The first is called “13th.” Its purpose was to document the boom in imprisoning African Americans as the best answer for “law-and-order” presidents who were seeking white urban and suburban voters. Donald Trump is not the first president to refer to himself as the law-and-order commander-in-chief. Every president since Richard Nixon did it and it wasn’t a Republican thing. Bill Clinton systemized putting more African Americans in prison for longer prison terms than ever. He apologized and admitted the policy was wrong only when he had to: when wife, Hillary Clinton was running for president.

From 1968 to 2008, through five presidents, the prison population in the U.S. grew from 300,000 to almost 2.5 million. About 33 per cent of the prisoners are African Americans, although they represent only 12 per cent of the population. New law-and-order sentencing rules could get them a sentence of more than 20 years for selling marijuana.

Barack Obama was the only president in the last 52 years to not refer to himself as a “law-and-order president” who, like the sheriff in the wild west, was going to clean up the streets. Locking people of colour up, and throwing away the key, became a way of life in the United States because, as “13th” so well illustrates, since the turn of the last century, African American men were depicted as people that white people had to fear. For obvious reasons, Obama could never have worn that sheriff’s badge.

Even more poignant than “13th” is the documentary “L.A. 92.” I had seen it before, but it is worth seeing again in the wake of George Floyd’s public lynching.

It wasn’t a phone that recorded the video (the technology didn’t yet exist then) but someone with a home video camera recorded the brutal beating of Rodney King by four white Los Angeles policemen in 1992. They savagely beat him in his face, on his head, and all over his body with their night sticks. Repeated strokes, 52 of them, administered to an unarmed black man who was stopped after a highspeed car chase. The beating was prolonged just like the knee on Floyd George’s neck.

Rodney King survived, but Los Angeles race relations didn’t, especially after the trial was moved out of downtown L.A. where the beating happened, to a suburb where many white policemen lived, and where a jury (10 whites, one Latino, one Asian) dismissed the video evidence and found all four white policemen not guilty. The worst race riot in U.S. history ensued with block after block of South-Central Los Angeles burned to the ground. 1,100 buildings went up in flames, 50 people were killed and 2,300 were injured.
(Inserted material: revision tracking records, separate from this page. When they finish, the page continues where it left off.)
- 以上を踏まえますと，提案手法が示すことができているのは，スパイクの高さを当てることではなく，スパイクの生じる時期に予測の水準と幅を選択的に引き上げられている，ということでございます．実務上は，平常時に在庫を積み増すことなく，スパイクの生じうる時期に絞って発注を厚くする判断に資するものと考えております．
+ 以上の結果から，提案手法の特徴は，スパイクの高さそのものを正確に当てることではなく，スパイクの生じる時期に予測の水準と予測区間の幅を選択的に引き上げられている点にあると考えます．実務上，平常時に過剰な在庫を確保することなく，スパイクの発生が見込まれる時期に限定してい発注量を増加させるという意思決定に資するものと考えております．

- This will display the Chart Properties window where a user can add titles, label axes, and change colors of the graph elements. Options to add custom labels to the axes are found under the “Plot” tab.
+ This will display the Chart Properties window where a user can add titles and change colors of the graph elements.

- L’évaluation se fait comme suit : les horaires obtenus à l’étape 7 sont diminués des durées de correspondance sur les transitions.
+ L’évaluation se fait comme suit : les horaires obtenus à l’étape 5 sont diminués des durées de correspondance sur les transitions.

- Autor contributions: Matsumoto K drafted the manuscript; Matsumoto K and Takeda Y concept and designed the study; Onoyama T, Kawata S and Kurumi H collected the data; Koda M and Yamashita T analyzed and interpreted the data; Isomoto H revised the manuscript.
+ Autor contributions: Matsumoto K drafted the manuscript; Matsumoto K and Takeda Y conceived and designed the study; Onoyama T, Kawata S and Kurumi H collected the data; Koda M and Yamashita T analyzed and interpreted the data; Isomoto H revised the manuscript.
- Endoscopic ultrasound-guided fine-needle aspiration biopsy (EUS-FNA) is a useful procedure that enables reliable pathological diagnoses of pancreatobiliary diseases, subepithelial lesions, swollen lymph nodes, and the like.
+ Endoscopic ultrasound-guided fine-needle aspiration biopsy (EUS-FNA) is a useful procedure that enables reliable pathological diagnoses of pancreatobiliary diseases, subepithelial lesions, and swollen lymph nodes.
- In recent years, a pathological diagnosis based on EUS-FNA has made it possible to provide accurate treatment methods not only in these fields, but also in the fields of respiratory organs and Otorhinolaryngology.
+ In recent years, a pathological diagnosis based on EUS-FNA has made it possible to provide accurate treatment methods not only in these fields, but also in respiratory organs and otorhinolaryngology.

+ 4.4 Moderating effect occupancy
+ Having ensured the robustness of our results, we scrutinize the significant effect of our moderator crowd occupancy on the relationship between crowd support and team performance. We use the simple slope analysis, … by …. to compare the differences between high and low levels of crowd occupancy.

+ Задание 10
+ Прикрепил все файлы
And everyone thought everyone learned a lesson, and that race relations would only get better.

Before George Floyd’s tragic death at the hands and knees of four white policemen, I thought the immediate result of Rodney King’s beating by four white policemen was the acquittal of O.J. Simpson of double-murder in a downtown Los Angeles courtroom in 1996. It wasn’t Simpson on trial, it was the Los Angeles police department on trial for Rodney King and the hundreds of African Americans beaten and killed by police before him with no video evidence to prove it.

Watching “L.A. 92” made me think that absolutely nothing has changed. But for those who say George Floyd’s killing was a tipping point, there is this to consider: Rodney King’s deranged beaters with police badges never spent a night in jail while Floyd’s killers are now all in jail facing serious murder charges and the possibility of long prison terms.

Maybe things will look different should they be convicted, and if they really do go to prison for a long time, just like so many African Americans do for far lesser crimes. If and when that happens, we’ll be able to say race relations in the United States may be beginning to tip in the right direction.

There is a terribly long way to go from there.